He had indeed. He hadn't hesitated when choosing to rescue either that battered tin or his paints from the water rising in his cabin aboard the Potentate, in that split-second before rushing back up to rejoin the frantic efforts to save the ship. He’d cursed that impulse often enough over the last weeks, calling himself a mooncalf and a simpleton. But he did not regret it now, not when he saw the relief on John’s face when he re-entered the tent, not when he saw the burning unction drive tears to his eyes, and not at all when he felt his overwrought muscles unclenching at last, his rapid breaths easing. He stayed there a moment longer, by his side, cradling his head and stroking his hair, while Granby rested against him with his eyes closed, exhausted and grateful.
Perhaps he would listen now, Little thought, and all would be well again. It was plain enough he had overdone it, and driven himself to exhaustion... But he fumbled for words, not at all knowing how to begin, after their last argument. How he wished for his sketchbook: There, see?
“Augustine,” Granby said suddenly, and pushed himself up to rub his eyes with his good hand, before, in all earnestness, looking around for his coat. “You know… Temeraire let something slip, about the treason. I had to tell Laurence all. But I don’t think he understood. He was not ready. I worry for him. He looked like to fling himself off the next cliff any moment! I must-”
Little closed his eyes a moment, trying to master himself. “John,” he said, and rose. “I know you won’t take it from me, but of all things in the world, you must rest. Please try to sleep.”
He did not wait to see how this was received, but turned on his heel and went outside, with quite an effort of will.
He’d been restored to a pencil: Chenery had, somehow, contrived to lay hands on one.

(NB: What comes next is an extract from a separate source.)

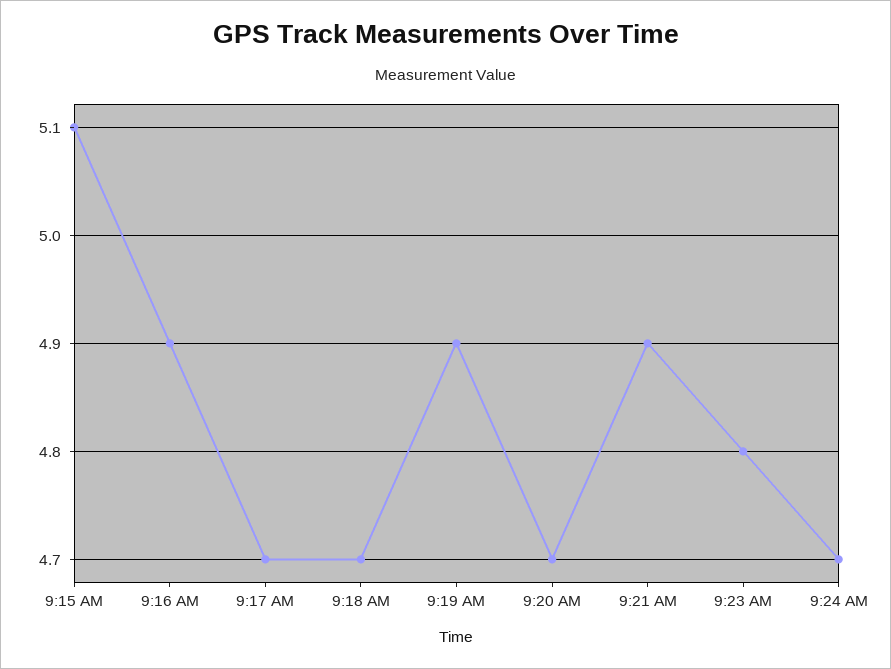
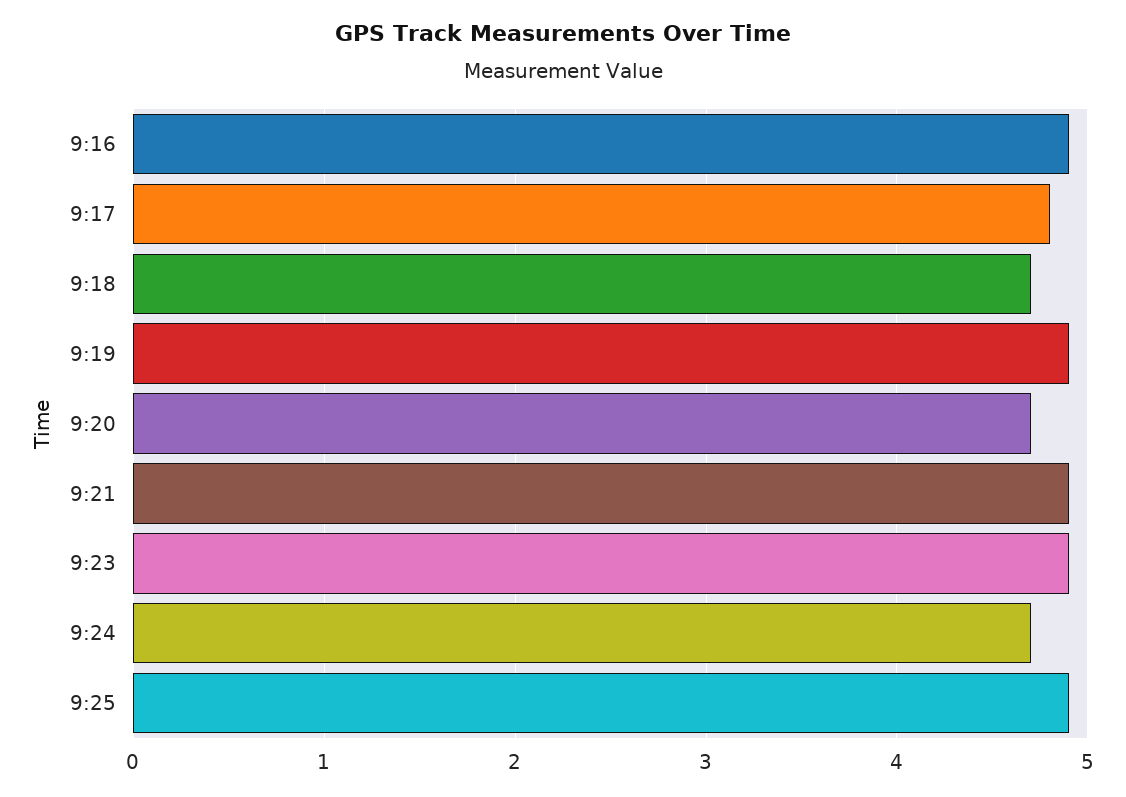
9:15 AM: 5.1 -> none
9:17 AM: 4.7 -> 4.8
9:23 AM: 4.8 -> 4.9
9:25: none -> 4.9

Little sat down to sketch the Chinese pistol with it, angrily: simple, brutal lines, refraining from any fancy or embellishment; an instrument, a tool…
A shadow fell over the paper.
He looked up, and could barely restrain himself from starting in the most guilty manner. He straightened up instead.
“Captain Laurence,” he said, formally.
“Captain,” Laurence said. “I would not disturb you, but Temeraire has been gone some time, and I — I have some reason for believing him in some distress. May I presume so far as to ask you to take me up in search of him?”
“Ah,” Little said, and paused, deeply uneasy.
Laurence’s dress was correct as always, and neither his face nor his tone offered any clue, no hint of outrage or accusation, even though his brow was locked in a dark frown. Perhaps he had not remembered all, despite Granby’s incautious narration? I have reason for believing him in some distress... Perhaps that was all he’d come for after all, concern for his missing dragon — a sentiment any aviator understood instinctively, and which called for immediate aid as a matter of principle? Still Little found himself writhing like a fish on the hook, undignified: he did not want to take him up, he did not want to be with the man any longer than he had to, and by some unconscious movement set a pebble of memory rolling to turn into a rock-slide of disaster…
“I beg your pardon,” Captain Laurence said, into the lengthening silence. “I have not the least desire to impose on you; pray consider the request withdrawn.”
“No, no,” Little said, scrambling to his feet: simpleton or mooncalf, he could not help it. “I do beg your pardon. Of course we ought to go and find him.”
~
Immortalis shrilled in pain when the thick wads of bandaging were removed, dark blood welling up afresh, and the surgeon stepped up.
Little stroked his trembling dragon’s neck. “You were very brave, Immortalis,” he said. “Now try and hold still, my life. — What?” he scowled, when someone approached from the side. “Cannot you see I'm busy!”
“Augustine-“ Granby said.
“That pointed peak there, two points to starboard,” he snapped, without looking up, “that’s where he is. I’ve given a report to Harcourt, ask her. — Now!”
He nodded at the surgeon, the iron was clapped down, and Immortalis howled. Some further sequence of probing, sutures, cautery; a string of grim instruments being called for and handed back bloody, and finally the surgeon stepped back from Immortalis’ side, nodding and wiping his hands.
“Flesh wounds, nothing more. He’ll get through,” he grunted, and Little breathed again.
“Thanks God,” someone said behind him, and Little turned to see Granby still standing there, somewhat awkwardly.
He quickly turned back to Immortalis, who was being bandaged afresh. He wanted no comfort, and had no words: seeing his dragon so viciously attacked, torn about like a sparrow in an eagle's claws, had been almost too much to bear, and the terrible, strangling fear that had gripped him in that valley only ebbed away by degrees.
“Augustine, are you hurt?” he heard Granby say.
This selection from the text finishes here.